Infine il sindaco di Francavilla di Sicilia. Si è andato entusiasmando strada facendo, pur dovendo lottare – come nella gran parte dei Comuni italiani – con enormi difficoltà di bilancio. Ha deciso che andava posta una lapide a ricordo del Tricentenario (e l’ha pagata del suo): “A trecento anni dalla battaglia / fra Austriaci e Spagnoli / – rosso sangue in fiumi e terre – / Francavilla di Sicilia ricorda. / Testimone con i suoi figli caduti / nella guerra, nella pace non esita oggi. / Solida nella sua storia secolare / guarda avanti”. Pure una lapide può fare “public history”.
Alla sua scopertura la banda di Francavilla ha intonato gli inni della Spagna, dell’Austria e, naturalmente, dell’Italia (questo cantato da tutti i cinquecento partecipanti alla cerimonia). Gli inni “stranieri” sono costati tempo e prove a ripetizione; anche questo a dimostrazione del coinvolgimento della comunità.

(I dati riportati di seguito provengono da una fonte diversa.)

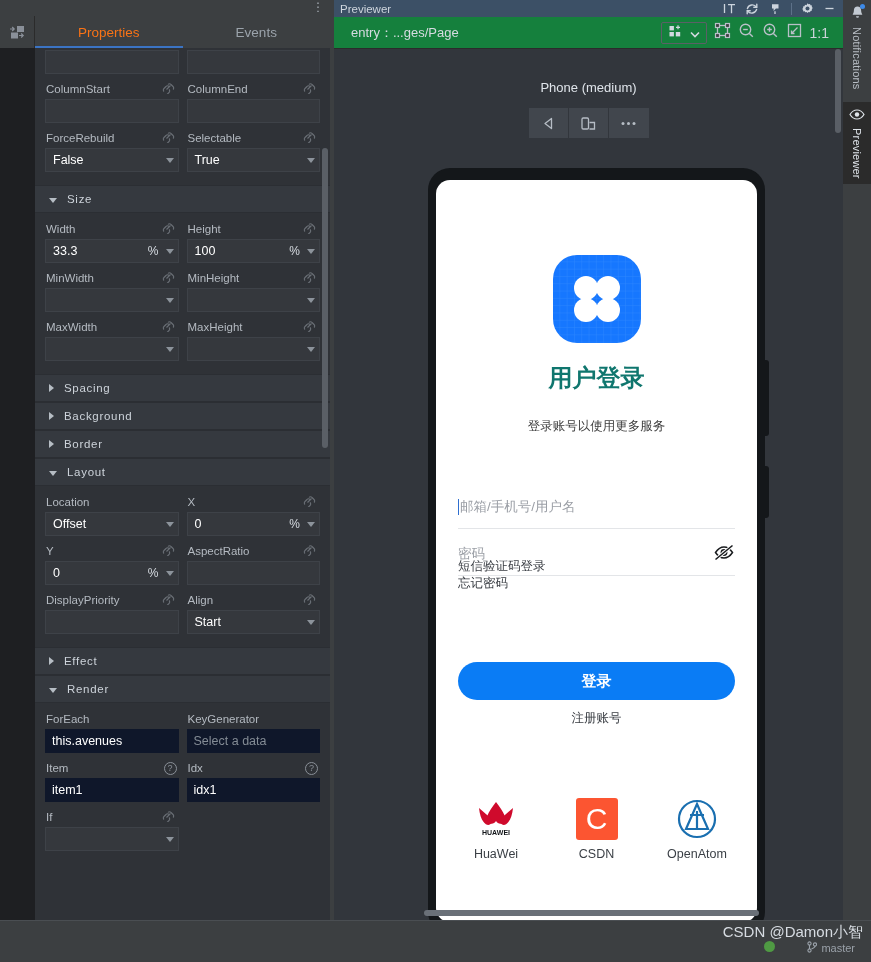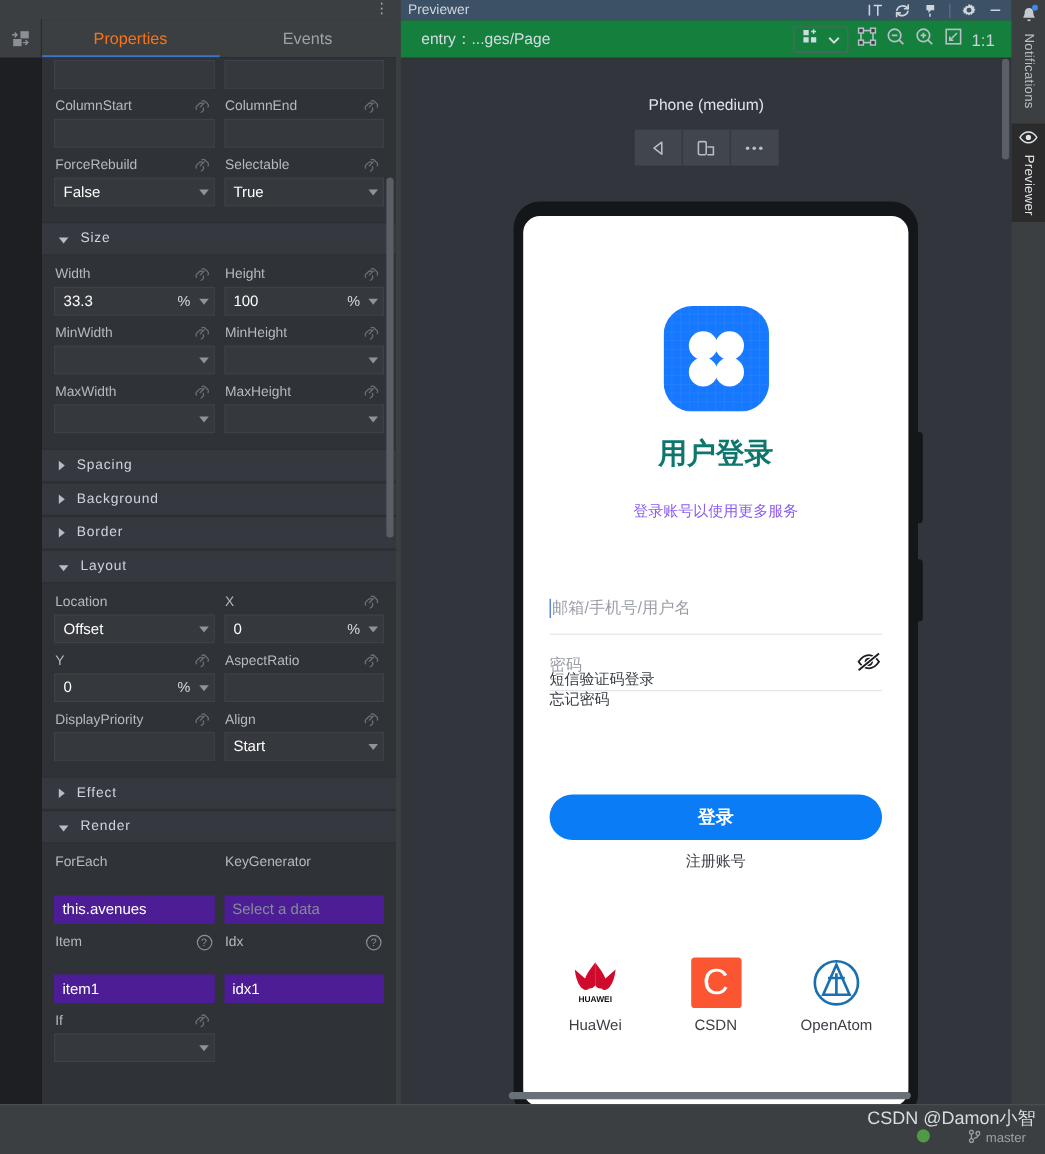--- a/index.html
+++ b/index.html
@@ -199,7 +199,7 @@
   }
   #app-sub {
     position: absolute; top: 238px; width: 100%; text-align: center;
-    font-size: 12.5px; color: #8b5cf6;
+    font-size: 12.5px; color: #404040;
   }
   .tf {
     position: absolute; left: 22px; width: 277px; height: 44px;

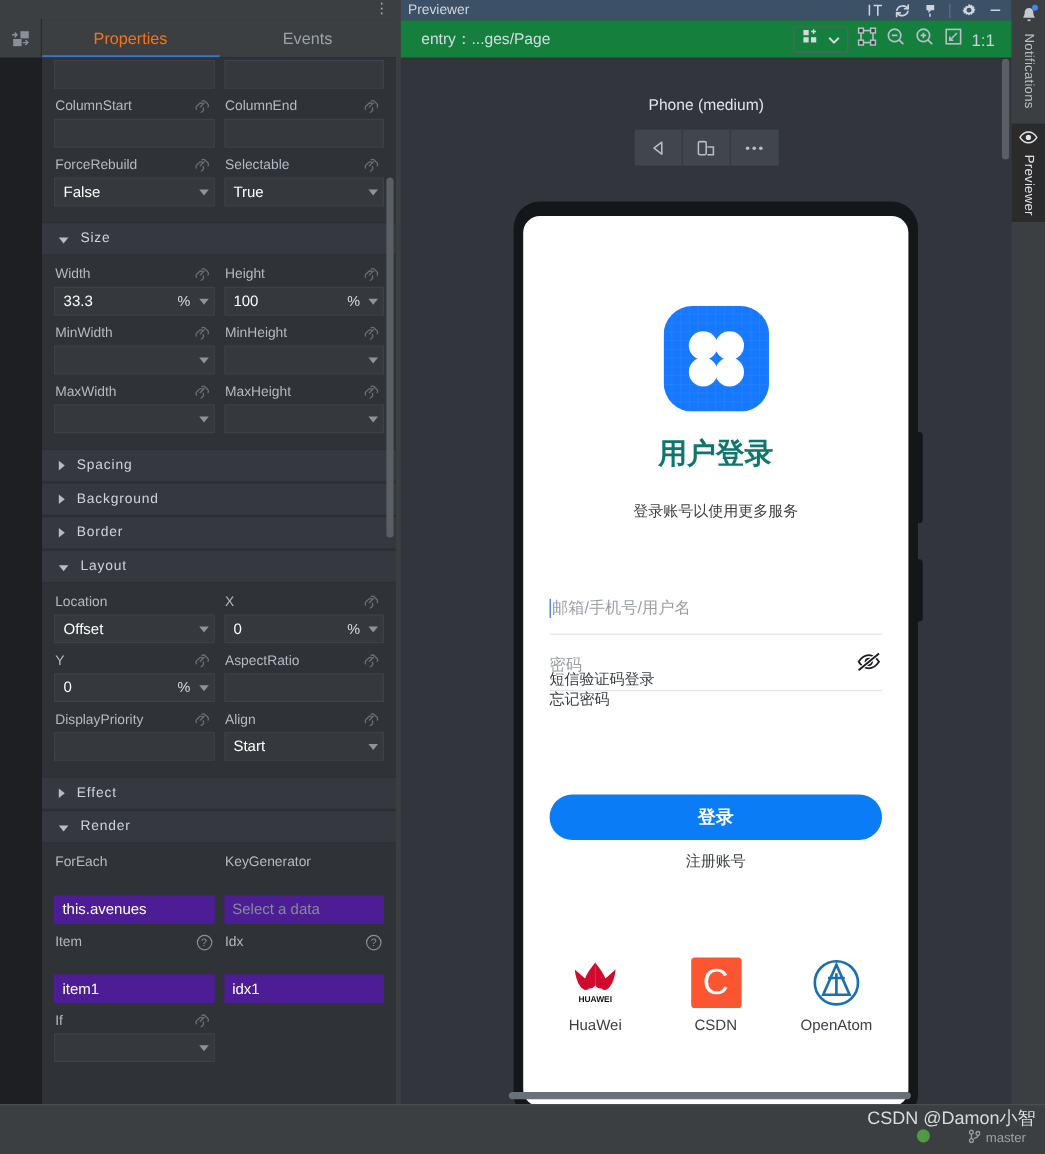--- a/index.html
+++ b/index.html
@@ -101,7 +101,7 @@
     border-top: 5px solid #8c939b;
   }
   .finput .caret.right { margin-left: auto; }
-  .finput.plain { background: #4c1d95; border: none; margin-top: 17px; }
+  .finput.plain { background: #0f172a; border: none; }
   .finput.ph { color: #848c95; }
   .finput.val { color: #ffffff; }
   .q-ico {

E sempre a proposito di anniversario ‘in the making’, dalle parole pronunciate dal sindaco nasce la prospettiva della rievocazione della battaglia. Sì, la rievocazione, quella che in Europa chiamano “reenactment”, con i figuranti in divisa, le armi, le tende degli accampamenti. Mi guardo allo specchio e vedo il mio volto perplesso: non è che finisce a sagra paesana? Siamo sicuri che sarà tutto filologicamente corretto? Che ci saranno i finanziamenti sufficienti? Dall’altro lato si può pensare a una rievocazione – se ben concepita e svolta – come un momento di grande divulgazione, di attrazione verso una storia ri-vivente di un pubblico altrimenti difficilmente raggiungibile. Non ai posteri l’ardua sentenza, ma a noi che pensiamo la Storia come cosa viva e bene comune.